Sie kennen vielleicht das politische Berlin. Da geraten Papiere nach außen, die nicht zwingend schon für die Öffentlichkeit bestimmt sind, weil sie noch gar keine Beschlusslage sind. Wir haben 2016 nach einem dritten Urteil des Bundesverfassungsgerichts eine weitere Erbschaftsteuerreform gemacht. Ziel war, dass wir den Übergang von Betriebsvermögen weitestgehend von der Erbschaftsteuerbelastung verschonen, weil die Liquiditätsbelastung, welche durch die Erbschaftsteuer entstünde, die Unternehmen in Schwierigkeiten bringen könnte. Das Bundesverfassungsgericht hat damals gesagt, dass wir eine solche generelle Annahme, wie ich sie gerade geschildert habe, bei kleinen Unternehmen machen können, aber bei großen nicht. Dann begann das große Problem, dass wir als Gesetzgeber definieren mussten, ab wann eine Unternehmensübertragung groß ist. Das haben wir mit 26 Millionen Euro definiert. Daher haben wir zwei unterschiedliche Regime bei der Verschonung von betrieblichem Vermögen in der Erbschaftsteuer: Wir haben einmal die Options- und Regelverschonung für Übertragungen unter 26 Millionen Euro. Wir haben dann das Abschmelzmodell oder die sogenannte Verschonungsbedarfsprüfung eingeführt für Übertragungen über 26 Millionen Euro.

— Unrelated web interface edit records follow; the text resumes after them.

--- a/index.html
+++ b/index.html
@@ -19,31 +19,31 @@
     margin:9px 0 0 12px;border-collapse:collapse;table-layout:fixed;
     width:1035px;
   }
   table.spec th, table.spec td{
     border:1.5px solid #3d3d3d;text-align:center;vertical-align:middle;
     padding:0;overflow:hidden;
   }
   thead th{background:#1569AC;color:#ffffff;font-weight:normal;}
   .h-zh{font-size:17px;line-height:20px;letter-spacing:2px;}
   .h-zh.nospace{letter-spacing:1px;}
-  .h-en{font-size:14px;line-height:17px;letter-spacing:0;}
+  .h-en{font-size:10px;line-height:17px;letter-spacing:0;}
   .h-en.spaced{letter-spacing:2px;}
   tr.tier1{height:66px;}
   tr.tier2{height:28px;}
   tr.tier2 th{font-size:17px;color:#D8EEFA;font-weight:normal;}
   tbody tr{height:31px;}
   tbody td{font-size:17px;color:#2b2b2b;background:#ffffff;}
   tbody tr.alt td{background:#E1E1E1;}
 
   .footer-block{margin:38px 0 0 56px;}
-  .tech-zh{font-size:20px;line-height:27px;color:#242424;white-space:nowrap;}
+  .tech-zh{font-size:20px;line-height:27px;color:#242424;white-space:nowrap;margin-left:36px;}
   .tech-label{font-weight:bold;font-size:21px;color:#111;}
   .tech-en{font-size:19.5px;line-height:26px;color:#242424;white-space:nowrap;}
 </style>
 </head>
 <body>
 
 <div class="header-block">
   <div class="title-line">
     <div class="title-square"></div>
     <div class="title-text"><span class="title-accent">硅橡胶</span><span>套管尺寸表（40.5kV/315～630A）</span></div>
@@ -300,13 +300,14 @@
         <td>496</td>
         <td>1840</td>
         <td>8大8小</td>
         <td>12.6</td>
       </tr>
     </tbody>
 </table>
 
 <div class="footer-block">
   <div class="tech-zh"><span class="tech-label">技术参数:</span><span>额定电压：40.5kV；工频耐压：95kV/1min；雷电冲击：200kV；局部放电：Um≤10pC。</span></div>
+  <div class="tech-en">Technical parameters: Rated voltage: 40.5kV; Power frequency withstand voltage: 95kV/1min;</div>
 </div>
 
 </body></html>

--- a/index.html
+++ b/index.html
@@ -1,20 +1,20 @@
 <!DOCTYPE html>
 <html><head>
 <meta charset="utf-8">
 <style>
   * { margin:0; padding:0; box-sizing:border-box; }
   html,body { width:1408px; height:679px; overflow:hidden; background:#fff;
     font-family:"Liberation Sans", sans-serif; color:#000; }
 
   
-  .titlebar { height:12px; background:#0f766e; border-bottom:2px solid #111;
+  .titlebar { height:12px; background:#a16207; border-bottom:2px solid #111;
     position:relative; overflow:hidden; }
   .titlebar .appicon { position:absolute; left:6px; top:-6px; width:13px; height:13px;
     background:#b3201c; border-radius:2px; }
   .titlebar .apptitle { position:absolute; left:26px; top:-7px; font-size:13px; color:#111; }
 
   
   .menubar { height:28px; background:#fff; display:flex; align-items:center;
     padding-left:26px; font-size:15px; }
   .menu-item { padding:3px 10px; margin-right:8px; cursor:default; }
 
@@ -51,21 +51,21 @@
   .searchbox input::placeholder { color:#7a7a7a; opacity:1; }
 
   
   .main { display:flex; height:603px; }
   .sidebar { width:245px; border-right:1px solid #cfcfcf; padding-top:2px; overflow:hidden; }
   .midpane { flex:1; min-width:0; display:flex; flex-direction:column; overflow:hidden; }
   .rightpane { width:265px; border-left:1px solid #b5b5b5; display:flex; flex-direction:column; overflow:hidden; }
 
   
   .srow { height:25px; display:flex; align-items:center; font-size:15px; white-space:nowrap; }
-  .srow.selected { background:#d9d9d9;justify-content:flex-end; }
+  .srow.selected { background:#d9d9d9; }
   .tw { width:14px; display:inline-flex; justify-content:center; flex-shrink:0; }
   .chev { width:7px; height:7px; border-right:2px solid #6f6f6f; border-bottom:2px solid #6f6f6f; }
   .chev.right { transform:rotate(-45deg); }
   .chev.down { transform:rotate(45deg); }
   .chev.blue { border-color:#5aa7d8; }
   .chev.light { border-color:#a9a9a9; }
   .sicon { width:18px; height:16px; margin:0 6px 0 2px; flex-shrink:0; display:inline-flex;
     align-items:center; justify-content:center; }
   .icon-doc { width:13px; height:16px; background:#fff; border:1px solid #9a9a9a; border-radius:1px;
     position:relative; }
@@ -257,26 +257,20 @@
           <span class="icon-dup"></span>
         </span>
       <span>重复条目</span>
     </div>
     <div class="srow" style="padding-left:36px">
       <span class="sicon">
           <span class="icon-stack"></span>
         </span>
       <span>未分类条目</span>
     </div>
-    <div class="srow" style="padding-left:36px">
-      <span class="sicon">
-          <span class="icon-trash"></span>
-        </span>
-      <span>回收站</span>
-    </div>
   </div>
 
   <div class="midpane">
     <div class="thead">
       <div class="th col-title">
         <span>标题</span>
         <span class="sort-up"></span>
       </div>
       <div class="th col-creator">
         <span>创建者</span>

Was ist eine Verschonungsbedarfsprüfung?
Da können Sie, wenn Sie der Begünstigte sind, sagen: „Ich habe ja gar nichts, ich kann die Steuer nicht bezahlen.“ Dann wird die Steuer zwar festgestellt, wird Ihnen aber erlassen. Was ist das Ergebnis in der Praxis? Da werden hohe Millionenvermögen auf die nächste Generation zu einem Zeitpunkt übertragen, wo die Erben noch kein Vermögen haben und unter Umständen noch nicht einmal volljährig sind. Das führt dazu, dass nahezu erbschaftsteuerfrei übertragen wird. Dieser Punkt ist der wesentliche Punkt einer Klage, die vor dem Ersten Senat des Bundesverfassungsgerichts anhängig ist. Der Senat hat die Klage angenommen und eigentlich noch für dieses Jahr eine Entscheidung angekündigt.
„Die Flat Tax ist bisher keine Beschlusslage der CDU, sondern nur eine Möglichkeit, dieses komplexe System ein Stück rechtsicherer zu machen.“
Was passiert, wenn das Bundesverfassungsgericht die Verschonungsbedarfsprüfung kippt?
Wenn dieses Urteil negativ ausfällt, dann stehen wir vor dem Dilemma, dass die Regelungen, die wir geschaffen haben, ganz oder teilweise nicht mehr anzuwenden sind. Dann muss sich die Politik entscheiden: Akzeptiere ich eine Belastung durch die Erbschaftsteuer und gefährde die Unternehmen oder schaffe ich – wie in Österreich – die Erbschaftsteuer ab. Derzeit gibt es bei der CDU keine Beschlusslage die Erbschaftsteuer abzuschaffen. Nun wird Karlsruhe unter Umständen die jetzige Regelung zerschießen. Angesichts dieser Ausgangslage haben wir intern diskutiert, ob ein Flat-Tax-Modell eine Möglichkeit wäre. Aber garniert mit erheblichen Stundungsregelungen für die Unternehmen. Diese Überlegungen sind dann publik geworden. Die Flat Tax hat Vorteile: Sie ist einfach zu handhaben. Ein einheitlicher Steuersatz auf das gesamte Vermögen. Aber auch noch Schwachpunkte: Mit einer Flat Tax von 10 Prozent gebe es zwar beim Betriebsvermögen eine Mehrbelastung, aber bei der Übertragung von Privatvermögen einen erheblichen Vorteil. Derzeit bezahlen Sie bis zu 50 Prozent, je nach Höhe und Steuerklasse auf das übertragene Privatvermögen. In Zukunft würde man bei einer Flat Tax auch in diesen Fällen nur 10 Prozent Steuern bei Erbschaft oder Schenkung bezahlen, wenn ein Aktienpaket übertragen wird. Das ist auch nicht ganz einfach. Aber wie gesagt: Die Flat Tax ist bisher keine Beschlusslage der CDU, sondern nur eine Möglichkeit, dieses komplexe System ein Stück rechtsicherer zu machen.